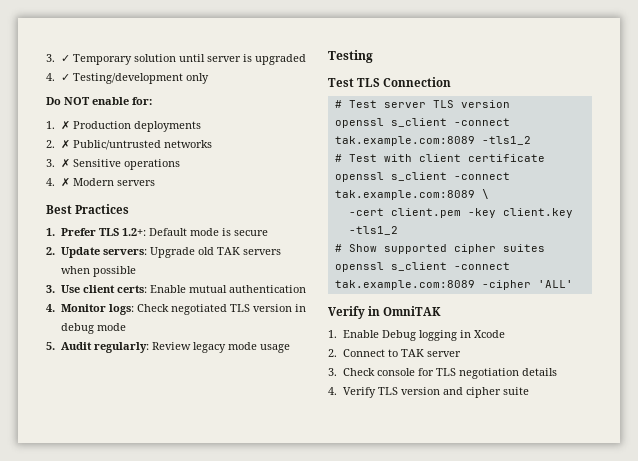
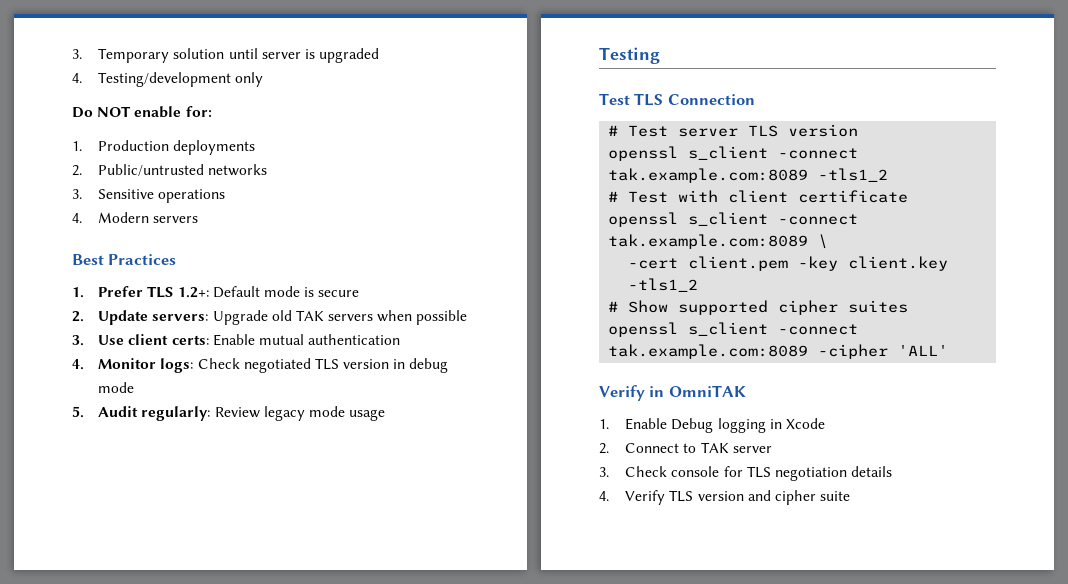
- 3. ✓ Temporary solution until server is upgraded
+ 3. Temporary solution until server is upgraded
- 4. ✓ Testing/development only
+ 4. Testing/development only
- 1. ✗ Production deployments
+ 1. Production deployments
- 2. ✗ Public/untrusted networks
+ 2. Public/untrusted networks
- 3. ✗ Sensitive operations
+ 3. Sensitive operations
- 4. ✗ Modern servers
+ 4. Modern servers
------------------------------------------------------------------------
What to work on =>
Each line in the entries above that includes the string "solution" should be extracted.

Answer =>
- 3. ✓ Temporary solution until server is upgraded
+ 3. Temporary solution until server is upgraded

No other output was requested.